Thursday, 18 May 2017


This week has been the National Eosinophil Awareness Week. Largely USA driven, but in recent years following research and increased understanding into Eosinophilic Diseases there has been a strong supporting role from the UK EGID community, largely coordinated by FABED.

This year however, it's all been rather different. Supporting, treating and establishing good practice for an emergent disease is never easy. It takes individuals and teams taking a leap of faith in trying new strategies, putting their heads above the parapet and bidding for funds for research to support new theories. This last is a gargantuan task - as I've stated previously on this Blog, less that 1% of all research funding goes on gastrointestinal conditions. Absolutely NONE goes on paediatric gastrointestinal conditions. Although eosinophilic disorders do indeed affect adults (my father has EoE) adult treatments are less controversial.

In the UK, few medications are licensed for under 12s. Tertiary level consultants can, however prescribe the, - and many do, it's surprisingly common. But prescribing medication for an emergent disease in under 12s is VERY challenging, and should always be carefully monitored.

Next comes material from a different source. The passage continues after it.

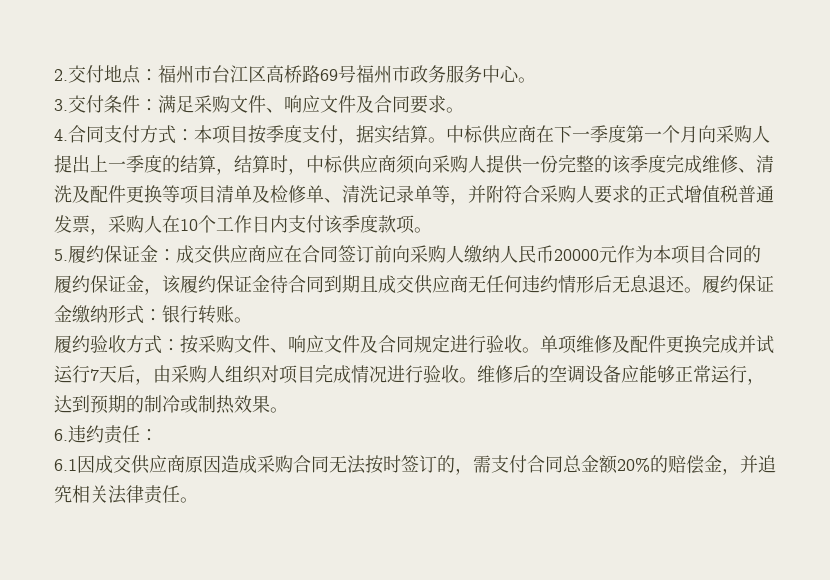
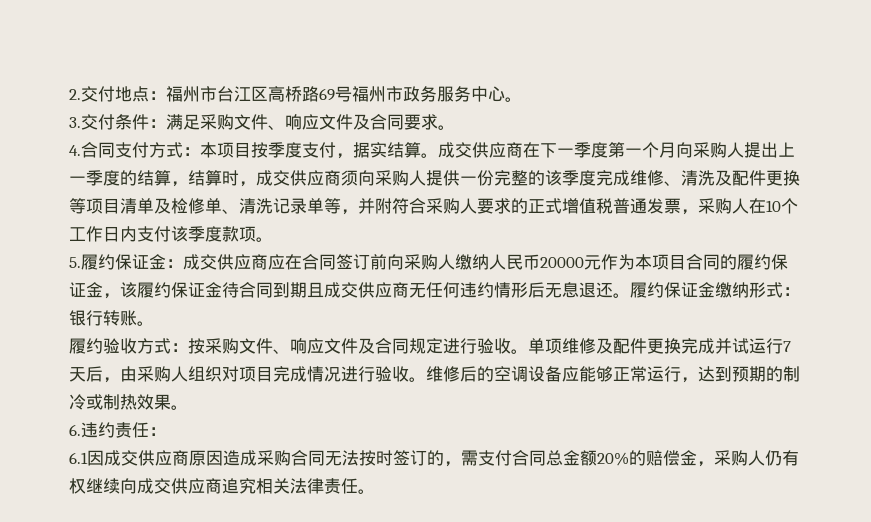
- 中标供应商在下一季度第一个月向采购人提出上一季度的结算，结算时，中标供应商须向采购人提供一份完整的该季度完成维修、清洗及配件更换等项目清单及检修单、清洗记录单等，并附符合采购人要求的正式增值税普通发票，采购人在10个工作日内支付该季度款项。
+ 成交供应商在下一季度第一个月向采购人提出上一季度的结算，结算时，成交供应商须向采购人提供一份完整的该季度完成维修、清洗及配件更换等项目清单及检修单、清洗记录单等，并附符合采购人要求的正式增值税普通发票，采购人在10个工作日内支付该季度款项。
- 6.1因成交供应商原因造成采购合同无法按时签订的，需支付合同总金额20%的赔偿金，并追究相关法律责任。
+ 6.1因成交供应商原因造成采购合同无法按时签订的，需支付合同总金额20%的赔偿金，采购人仍有权继续向成交供应商追究相关法律责任。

My Blog Stats bear out the fact that many come across the Recipe Resource looking for information on EGID - Eosinophilic Gastrointestinal Disease. I therefore feel in this week in particular I need to write something to give the little information those in the EGID community have to my readers.

Great Ormond Street Hospital for Children is the tertiary referral centre for many who suffer allergic gut complaints, and have over the years established themselves as a centre of expertise on EGID, trying to define it, better understand it, quantify it and treat it. Because it is such a newly defined - and  even controversial disorder even consultants at GOSH have not agreed about treatment and - much to the consternation of families - patients with very similar presenting symptoms have been treated in very different ways. Medications not licensed for EGID have been used to suppress symptoms - very successfully in many cases, and attempts have been made to work with hospitals in the USA to research into this condition and underpin new treatments.

A few years ago I attended an APG seminar on EGID.  It was hugely enlightening and hopeful. It felt we were heading in the right direction with our understanding of this newly defined condition. EoE is fairly well recognised, but EGID affecting the bowel less so. As a founder member of the GOSH Gastro Parent Network I decided to write this to help explain EGID to my readers.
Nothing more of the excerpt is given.